Are your database tables ready for change data capture replication?
With so many database platforms available today that leverage different technologies such as relational, key value, graph, and document store the need for data replication is becoming increasingly valuable. Whether you are looking to setup a reporting platform, a disaster recovery environment, or simply distributing across locations, the ability to keep these databases in sync is critical.
However most users experience similar pain points in dealing with a legacy database that was originally architected without replication in mind. These structures were originally designed for the sole purpose of persisting data for their application. This was sufficient for the original purpose but struggle when trying to apply a database replication strategy to them.
The main problem, primary keys. Depending on the platform, primary keys are usually designed around an identity or sequence based implementation. This can cause some issues though with a master to master or a client server replication pattern because these key values would be generated on multiple sources and conflict with each other during replication. Again this was a sufficient pattern when replication was not involved but with the next generation of high availability and distributed computing replication of your data is critical.
Here are some common techniques that can be used to ensure your database primary keys are replication ready.
- Use GUID values for primary keys.
A GUID is short for a “Globally Unique ID” which usually consists of a generated string value that contains information about the location of the data and/or time of creation. Different languages have libraries for generating these values already in place. For example Java provides the java.util.UUID.randomUUID() method to generate unique identifiers.
Pros
- Ensure that data created at different sources will remain unique when replicated to the same database.
- For a new database structure this is a simple solution to implement and has been used for many years to create uniqueness in databases
Cons
- In an existing database this might be a difficult solution to change existing data and application code to utilize GUIDs.
2. Use seeds and ranges to ensure each source generates its own unique values
Most database platforms allow the user to control the range and seeding of their identity or sequences. The seed is the value a sequence or identity begins on and the range controls the min and max values it will distribute. Some systems also include and increment which defaults to 1 but can be used in setting up your system for replication.
Example: 3 databases to sync.
Database 1 : Seed 1, Increment 3
Database 2 : Seed 2, Increment 3
Database 3 : Seed 3, Increment 3
Pros
- Can be controlled through the database without affecting application coding
- Simple to setup
Cons
- Using the increment approach will not allow a new database to be added to replication. The increments are based on a fixed number of databases up front.

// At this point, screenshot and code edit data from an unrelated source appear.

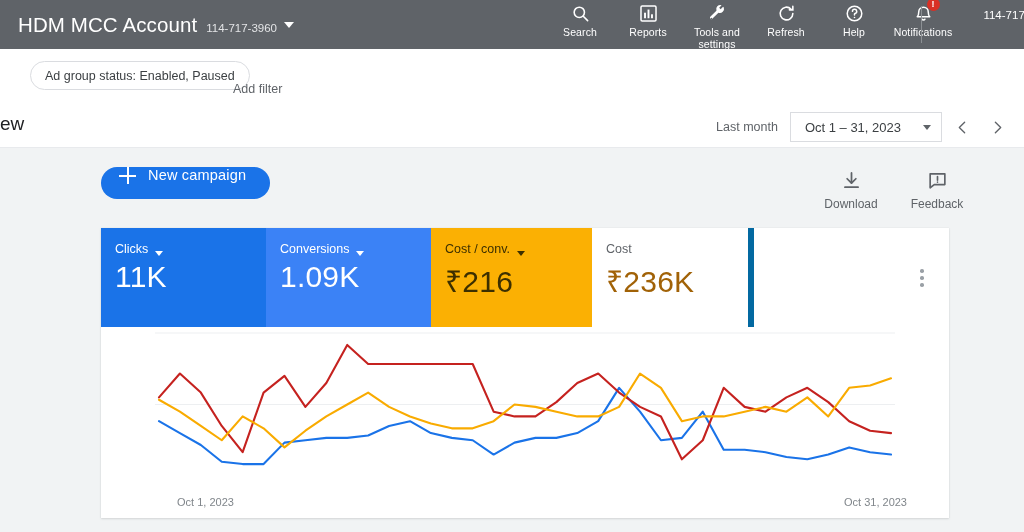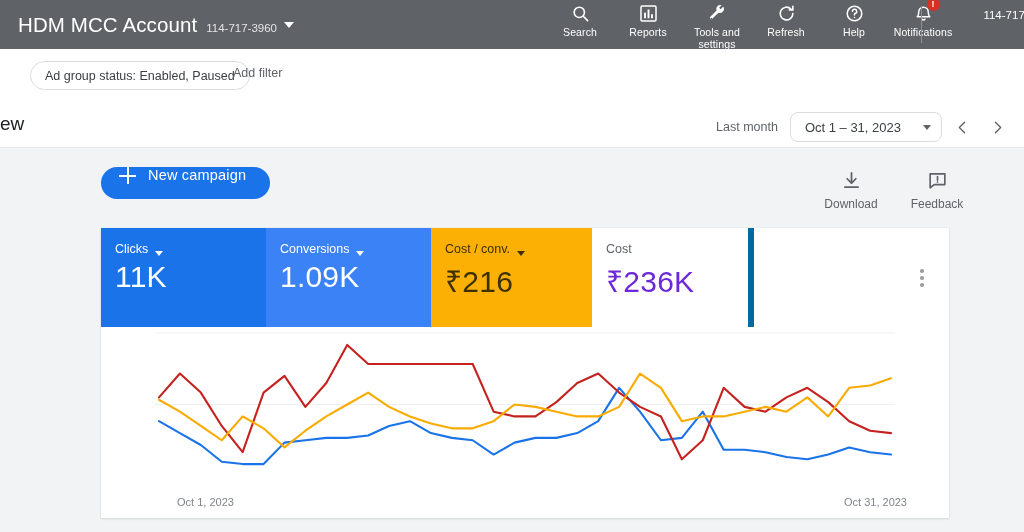--- a/index.html
+++ b/index.html
@@ -80,42 +80,42 @@
     display: flex; align-items: center;
   }
   .chip {
     height: 29px; border: 1px solid #dadce0; border-radius: 15px;
     display: flex; align-items: center; padding: 0 14px;
     font-size: 12.5px; color: #3c4043; background: #fff;
     white-space: nowrap; cursor: pointer;
   }
   .chip-main { position: absolute; left: 30px; top: 12px; }
   .addfilter {
-    position: absolute; left: 233px; top: 17px;
+    position: absolute; left: 233px; top: 33px;
     font-size: 12.5px; color: #5f6368; cursor: pointer;
   }
 
   
   .titlerow {
     position: absolute; top: 103px; left: 0;
     width: 1024px; height: 45px;
     background: #ffffff;
     border-bottom: 1px solid #e8eaed;
   }
   .pagetitle {
     position: absolute; left: -20px; top: 10px;
     font-size: 19px; color: #202124; white-space: nowrap;
   }
   .daterange {
     position: absolute; right: 12px; top: 9px;
     display: flex; align-items: center;
   }
   .dr-label { font-size: 12.5px; color: #5f6368; margin-right: 12px; }
   .dr-box {
-    height: 30px; border: 1px solid #dadce0; border-radius: 8px;
+    height: 30px; border: 1px solid #dadce0; border-radius: 0;
     display: flex; align-items: center; padding: 0 10px 0 14px;
     font-size: 13px; color: #3c4043; cursor: pointer; background: #fff;
   }
   .dr-caret {
     width: 0; height: 0; margin-left: 22px;
     border-left: 4.5px solid transparent; border-right: 4.5px solid transparent;
     border-top: 5.5px solid #5f6368;
   }
   .navarrow {
     width: 30px; height: 30px; margin-left: 5px;
@@ -180,21 +180,21 @@
   .metric .mvalue {
     font-size: 30px; margin-top: 4px; letter-spacing: .2px; white-space: nowrap;
   }
   .m-clicks { background: #1a73e8; color: #ffffff; }
   .m-conv   { background: #3b82f6; color: #ffffff; }
   .m-cpc    { background: #fbb003; color: #3c2f00; width: 161px; }
   .m-cost   {
     background: #ffffff; color: #5f6368;
     width: 162px; border-right: 6px solid #0369a1;
   }
-  .m-cost .mvalue { color: #6d28d9; }
+  .m-cost .mvalue { color: #a16207; }
 
   .kebab {
     position: absolute; right: 12px; top: 30px;
     width: 30px; height: 40px;
     display: flex; flex-direction: column; align-items: center;
     justify-content: center; gap: 3.5px; cursor: pointer;
   }
   .kebab i { width: 3.5px; height: 3.5px; border-radius: 50%; background: #9aa0a6; display: block; }
 
   .chartarea { position: absolute; left: 0; top: 99px; width: 848px; height: 191px; }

- Using the range approach you have to be careful to set the ranges large enough for the data or you could run out of unique numbers
3. Use composite primary keys
Composite primary keys include multiple columns in the primary key. So adding something as simple as a location name or store id to an existing primary key would be sufficient. Some replication tools (like SymmetricDS) can even add the additional column value for you as part of replication.
Pros
- Ensures uniqueness without and constraints on number of rows or number of databases in the sync scenario
- One of the easier solutions for an existing database as the existing primary key values do not need to change they are simply adjusted to include an additional column.
Cons
- Changing the database structure might incur some overhead to the applications that utilize it.